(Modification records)
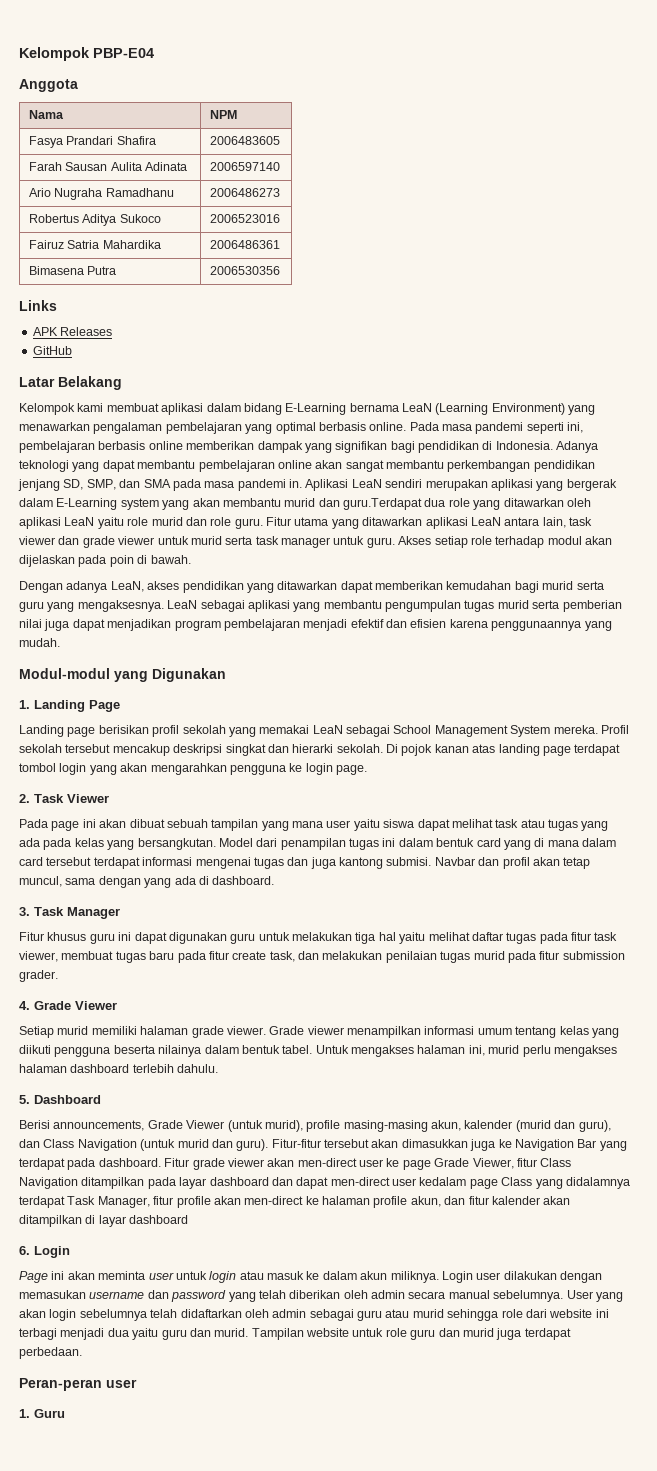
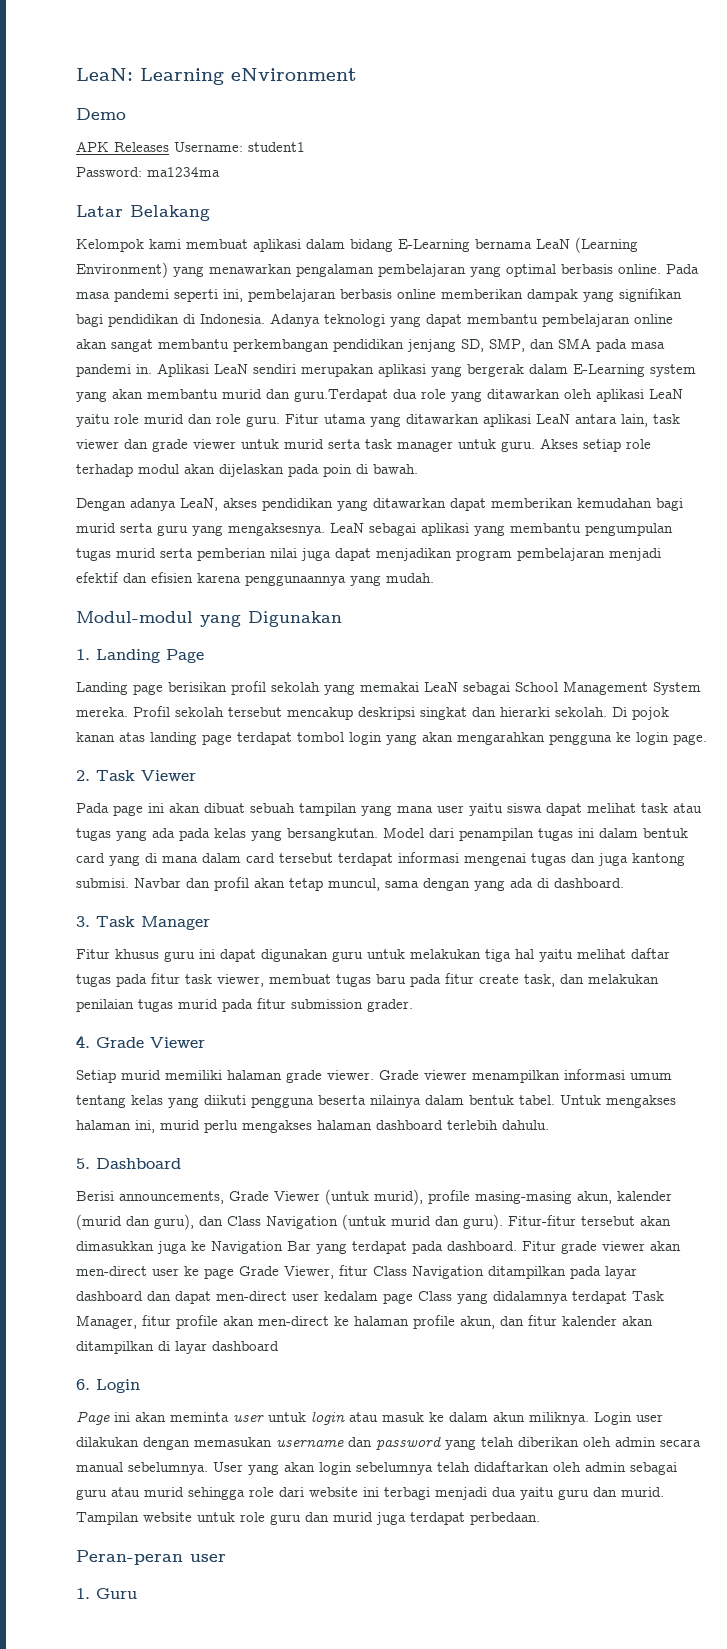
- Kelompok PBP-E04
- Anggota
- Nama | NPM
- Fasya Prandari Shafira | 2006483605
- Farah Sausan Aulita Adinata | 2006597140
- Ario Nugraha Ramadhanu | 2006486273
- Robertus Aditya Sukoco | 2006523016
- Fairuz Satria Mahardika | 2006486361
- Bimasena Putra | 2006530356
- Links
- APK Releases
- GitHub
+ LeaN: Learning eNvironment
+ Demo
+ APK Releases Username: student1
+ Password: ma1234ma

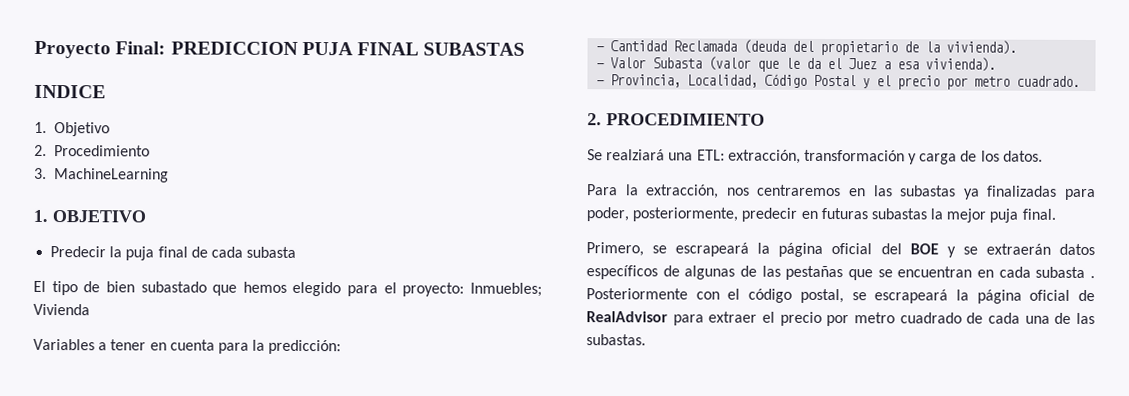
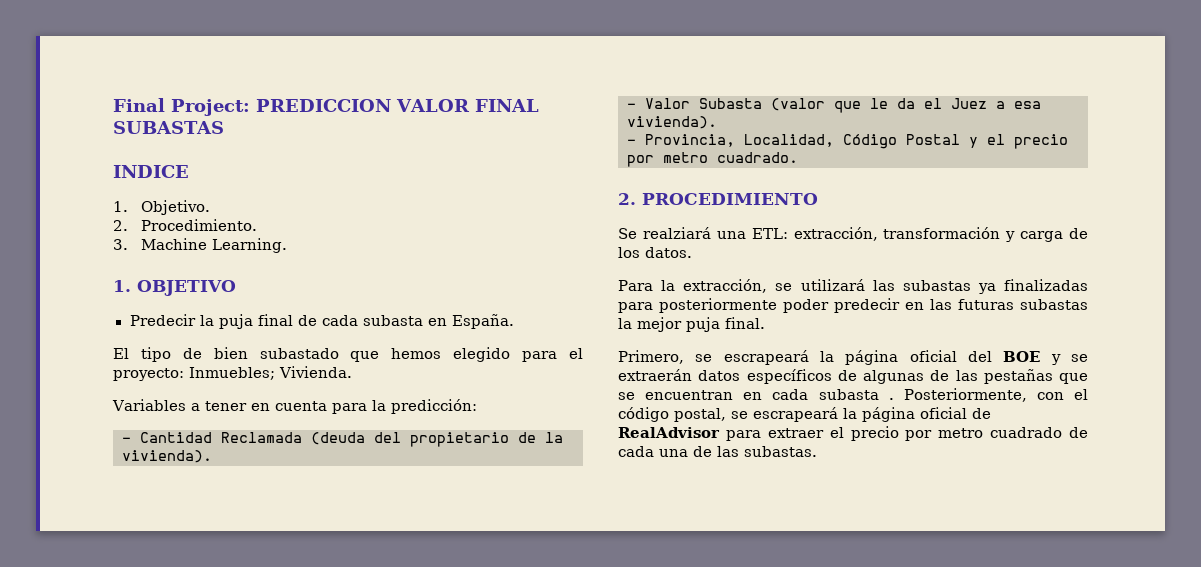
- Proyecto Final: PREDICCION PUJA FINAL SUBASTAS
+ Final Project: PREDICCION VALOR FINAL SUBASTAS
- 1. Objetivo
- 2. Procedimiento
+ 1. Objetivo.
+ 2. Procedimiento.
- 3. MachineLearning
+ 3. Machine Learning.
- Predecir la puja final de cada subasta
+ Predecir la puja final de cada subasta en España.
- El tipo de bien subastado que hemos elegido para el proyecto: Inmuebles; Vivienda
+ El tipo de bien subastado que hemos elegido para el proyecto: Inmuebles; Vivienda.
- Para la extracción, nos centraremos en las subastas ya finalizadas para poder, posteriormente, predecir en futuras subastas la mejor puja final.
+ Para la extracción, se utilizará las subastas ya finalizadas para posteriormente poder predecir en las futuras subastas la mejor puja final.
- Posteriormente con el código postal, se escrapeará la página oficial de RealAdvisor para extraer el precio por metro cuadrado de cada una de las subastas.
+ Posteriormente, con el código postal, se escrapeará la página oficial de RealAdvisor para extraer el precio por metro cuadrado de cada una de las subastas.

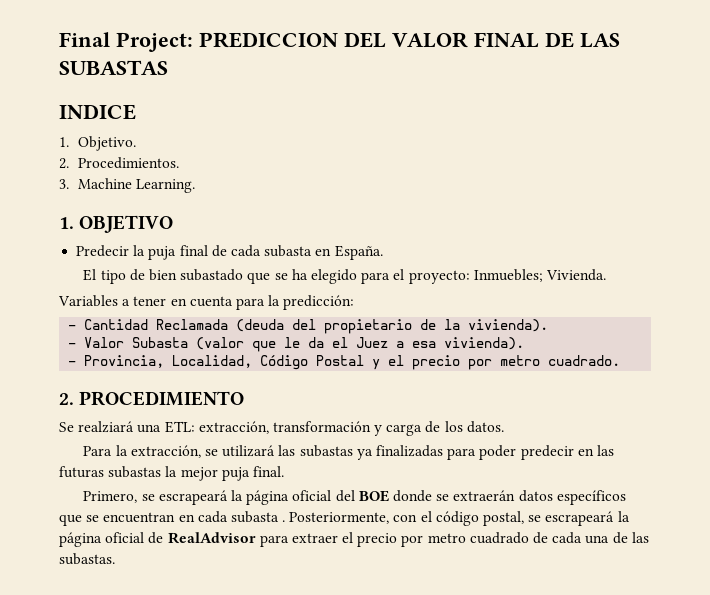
- Final Project: PREDICCION VALOR FINAL SUBASTAS
+ Final Project: PREDICCION DEL VALOR FINAL DE LAS SUBASTAS
- 2. Procedimiento.
+ 2. Procedimientos.
- El tipo de bien subastado que hemos elegido para el proyecto: Inmuebles; Vivienda.
+ El tipo de bien subastado que se ha elegido para el proyecto: Inmuebles; Vivienda.
- Para la extracción, se utilizará las subastas ya finalizadas para posteriormente poder predecir en las futuras subastas la mejor puja final.
+ Para la extracción, se utilizará las subastas ya finalizadas para poder predecir en las futuras subastas la mejor puja final.
- Primero, se escrapeará la página oficial del BOE y se extraerán datos específicos de algunas de las pestañas que se encuentran en cada subasta .
+ Primero, se escrapeará la página oficial del BOE donde se extraerán datos específicos que se encuentran en cada subasta .

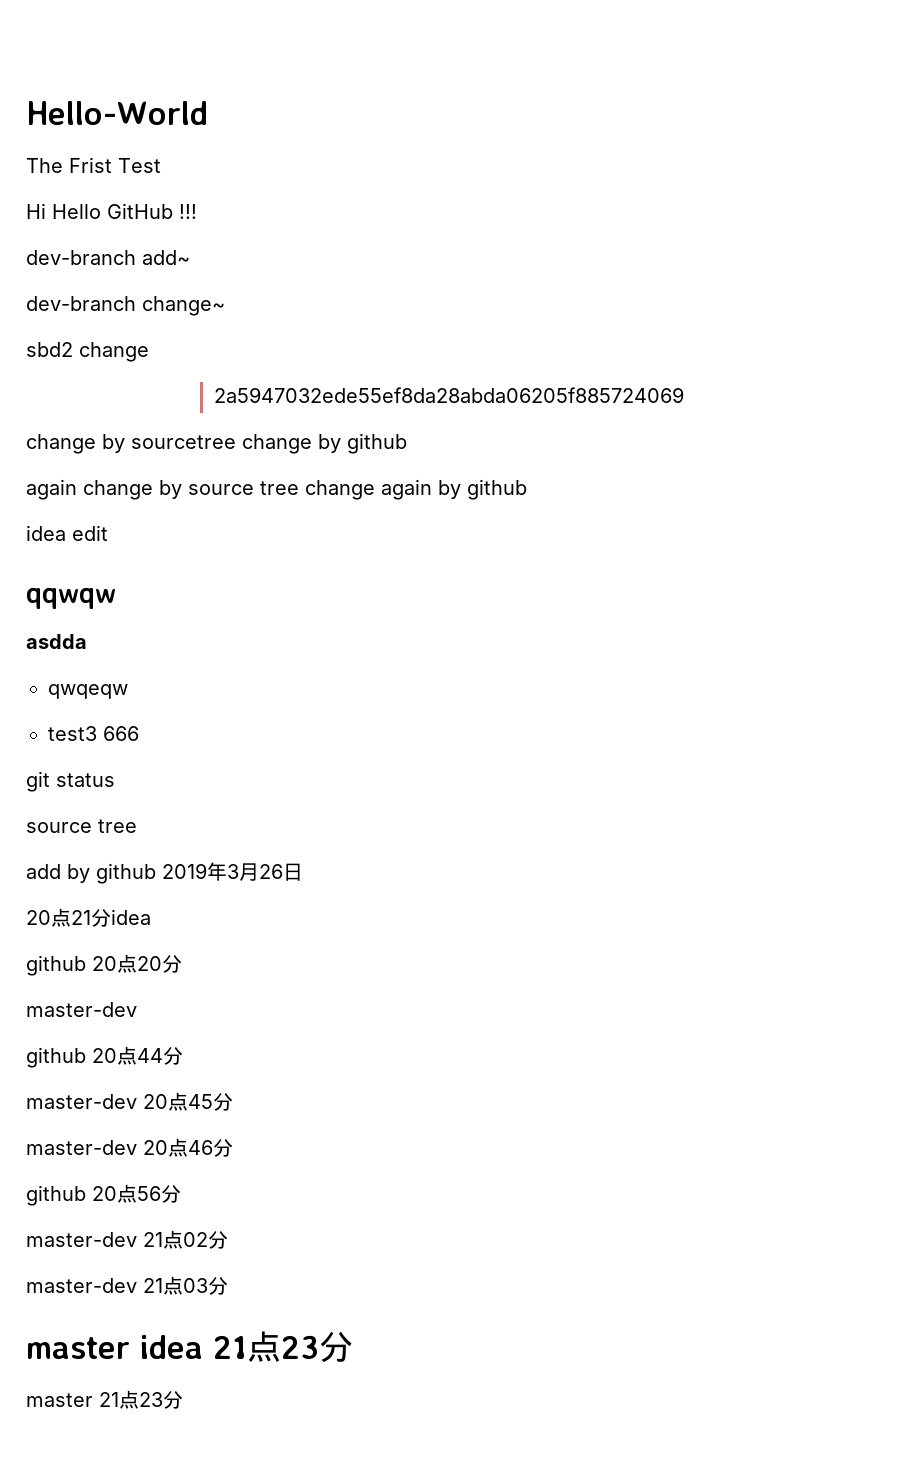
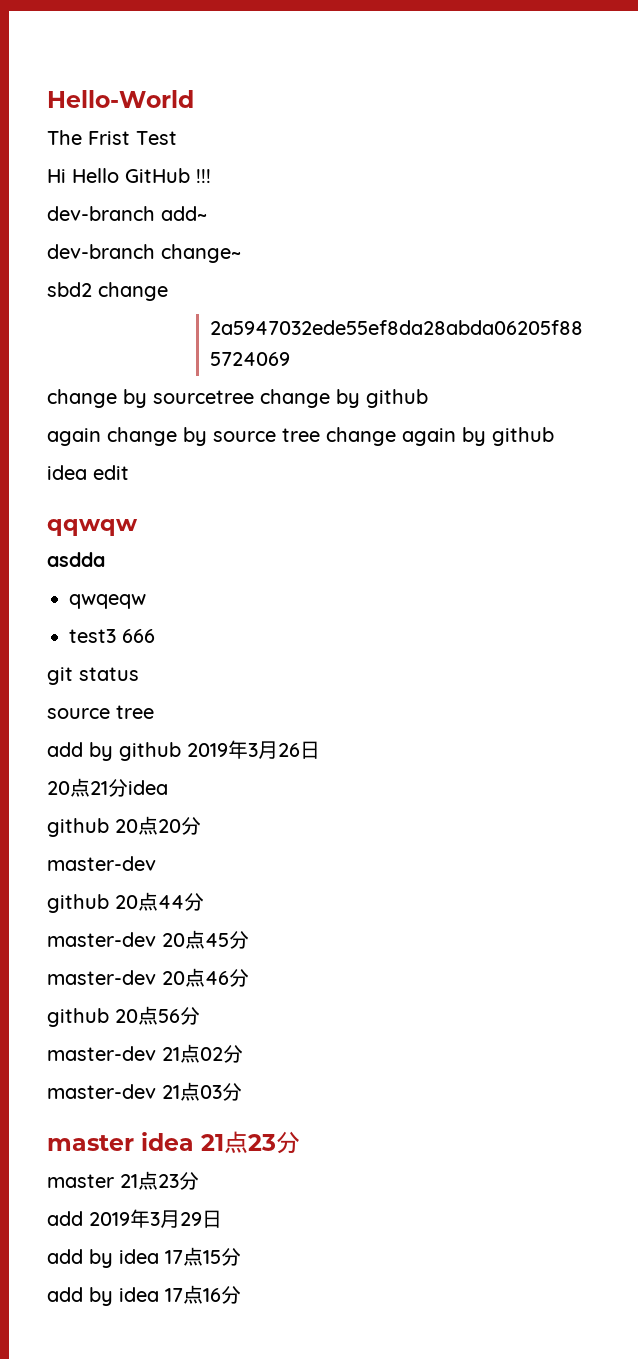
+ add 2019年3月29日
+ add by idea 17点15分
+ add by idea 17点16分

Task item ▸
Copy word for word the stretch of entries above from the line that has "- Para la extracción, se" through the line that has "para poder predecir", both ends included, and nothing outside it.

Answer to the exercise ▸
- Para la extracción, se utilizará las subastas ya finalizadas para posteriormente poder predecir en las futuras subastas la mejor puja final.
+ Para la extracción, se utilizará las subastas ya finalizadas para poder predecir en las futuras subastas la mejor puja final.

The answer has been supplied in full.